The action has been taken in response to the current serious fall in demand for copper arising from unfavourable global economic conditions.
President of BHP Billiton Base Metals Brad Mills said the announcement demonstrates Base Metals' commitment to managing its resources for the long-term benefit of shareholders and other stakeholders.
"Notwithstanding the relative efficiency of our world class portfolio of copper assets, our decision is a response to the significant decline in market demand. In the current environment of rapidly rising inventories it makes no sense to produce copper for which there are no end-users of the metal. Combined LME/Comex stocks are at 940,000 tonnes and growing."
Production at the Escondida copper operation in Chile will be reduced, effective immediately, by 10 per cent, which is equivalent to approximately 80,000 tonnes per annum. At the Tintaya operations in southern Peru, total sulphide production will be curtailed, effective 8 January 2002, removing an additional 90,000 tonnes per annum.

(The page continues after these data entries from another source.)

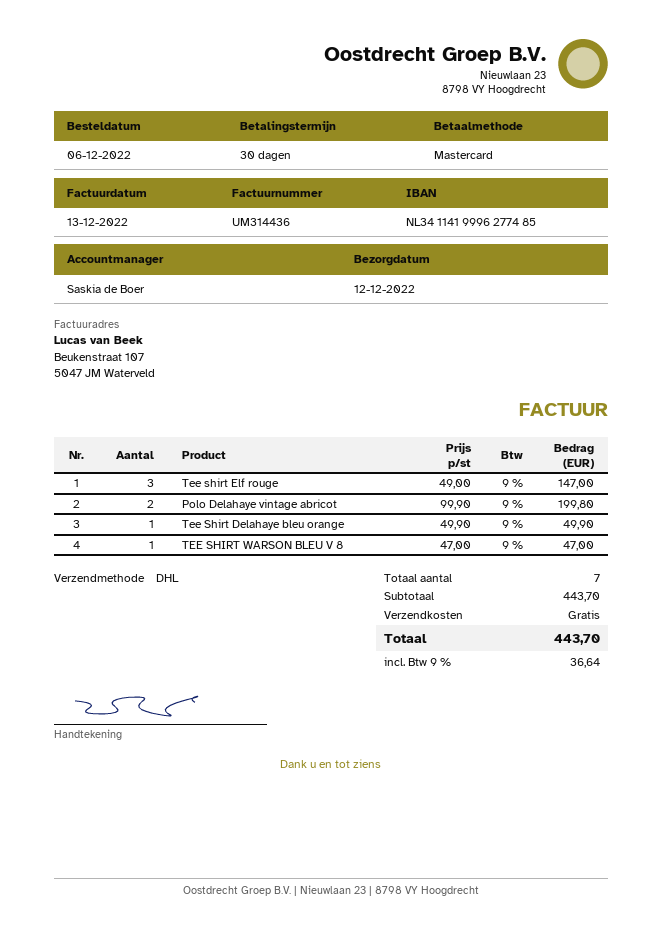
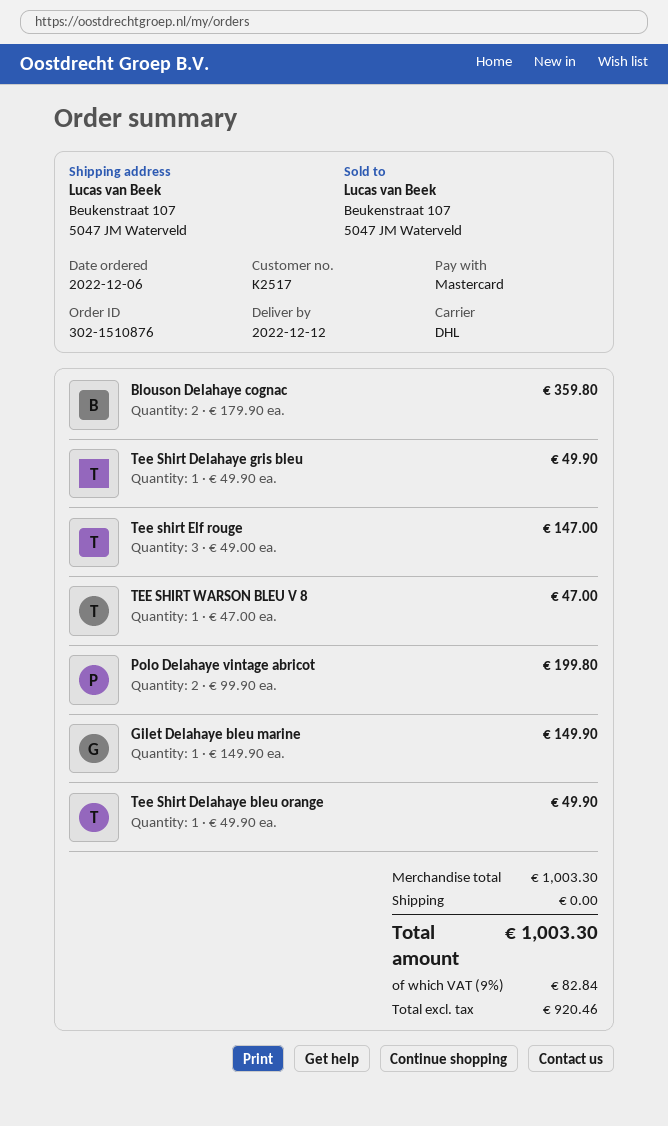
Blouson Delahaye cognac: none -> 2 x 179.90 = 359.80
Tee Shirt Delahaye gris bleu: none -> 1 x 49.90 = 49.90
Gilet Delahaye bleu marine: none -> 1 x 149.90 = 149.90
subtotal: 443.70 -> 1003.30
tax: 9% = 36.64 -> 9% = 82.84
total: 443.70 -> 1003.30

At Escondida, the grade of ore fed to the concentrator will be lowered by selective mining and a lower cut-off grade during the period of production curtailment. Higher grade ore will be reserved for processing when market conditions improve.

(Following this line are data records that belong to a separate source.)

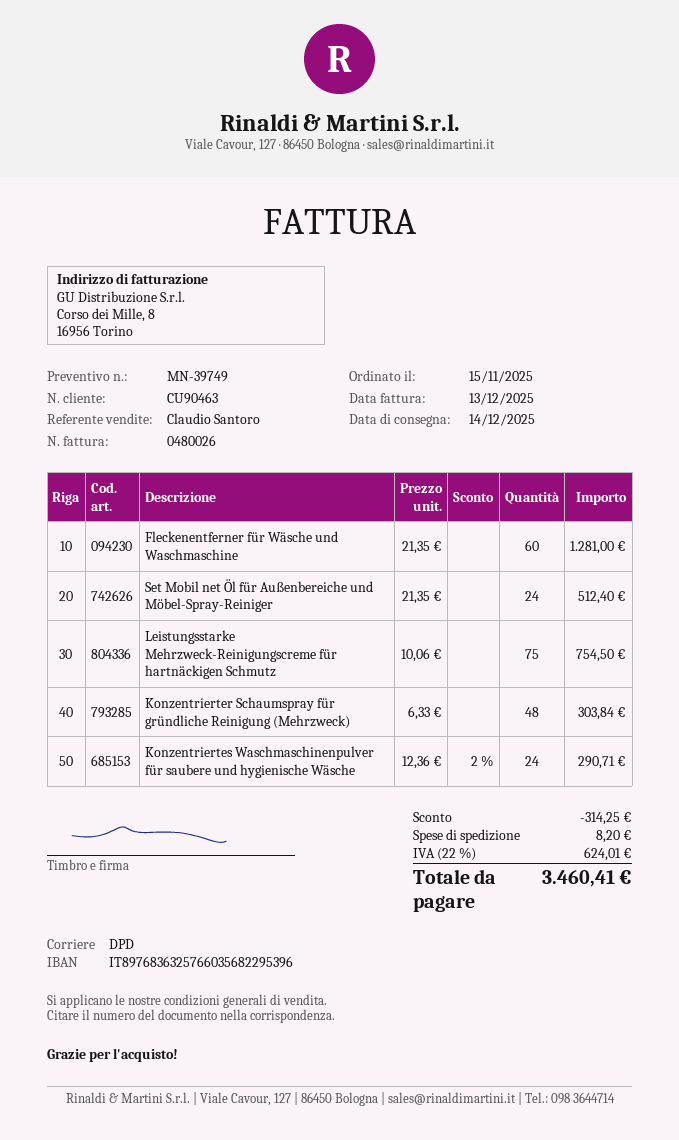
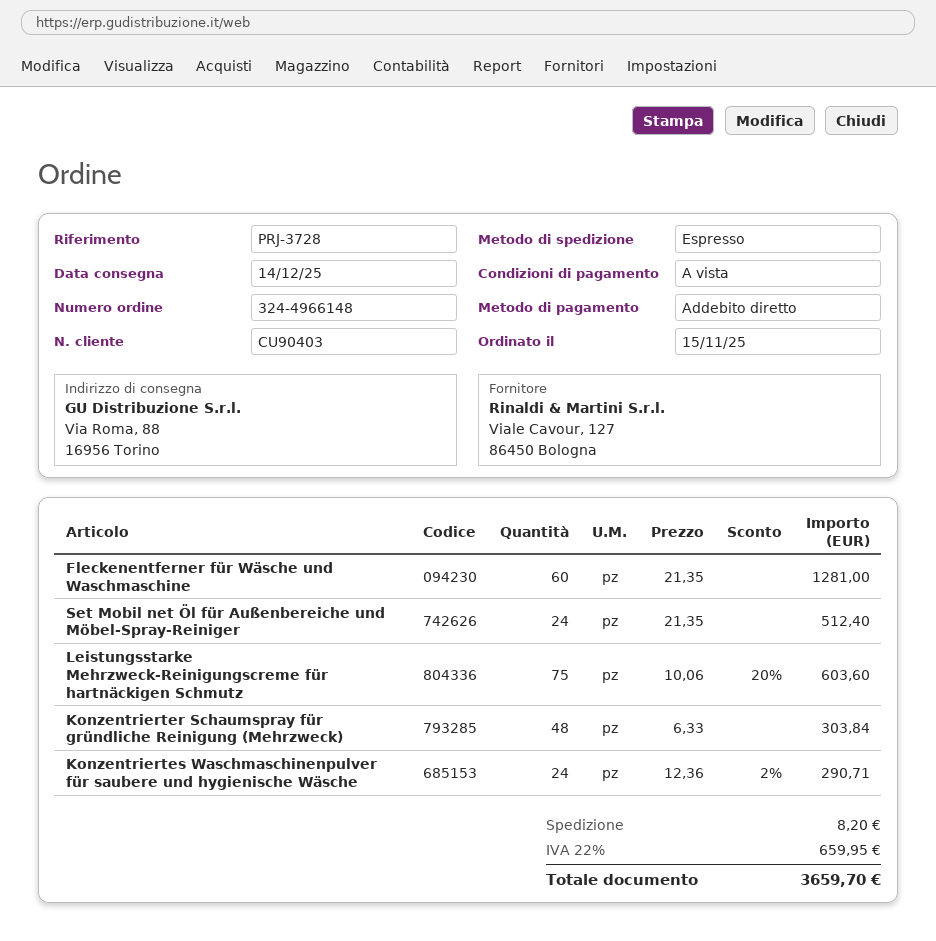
customer number: CU90463 -> CU90403
shipping method: DPD -> express
Leistungsstarke Mehrzweck-Reinigungscreme für hartnäckigen Schmutz: 75 x 10.06 = 754.50 -> 75 x 10.06 - 20% = 603.60
discount: 314.25 -> none
tax: 22% = 624.01 -> 22% = 659.95
total: 3460.41 -> 3659.70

Mr Mills added: "The impact of the decision to reduce production will be reviewed at the end of the fiscal year. If better market conditions exist, we will resume previous production levels. Alternatively, if market conditions deteriorate further, we would consider maintaining production cuts, or further decreasing production.
"The Escondida Phase IV development and construction of the Tintaya oxide plant will continue as planned. BHP Billiton remains fully committed to realising the potential of its extensive portfolio of low-cost development opportunities, most notably, the Escondida Phase IV expansion, sulphide leach development and the development of the Escondida Norte resource base. Escondida has the potential to add over 450,000 tonnes per annum of new production at a cash cost of less than US$0.40/lb."
Attempts are being made to minimise the impact of the production cutbacks on employees, communities and other stakeholders during this period.
The cuts in production are not expected to materially impact the financial results of the BHP Billiton Group.
The BHP Billiton Group holds a 57.5 per cent interest in Escondida. The other owners are affiliates of Rio Tinto Plc (30 per cent), Mitsubishi Corporation (6 per cent), Mitsubishi Materials Corporation (2 per cent), Nippon Mining and Metals Company Limited (2 per cent) and the International Finance Corporation (2.5 per cent). The BHP Billiton Group holds a 99 per cent interest in Tintaya, the remaining interest is held by Peruvian shareholders.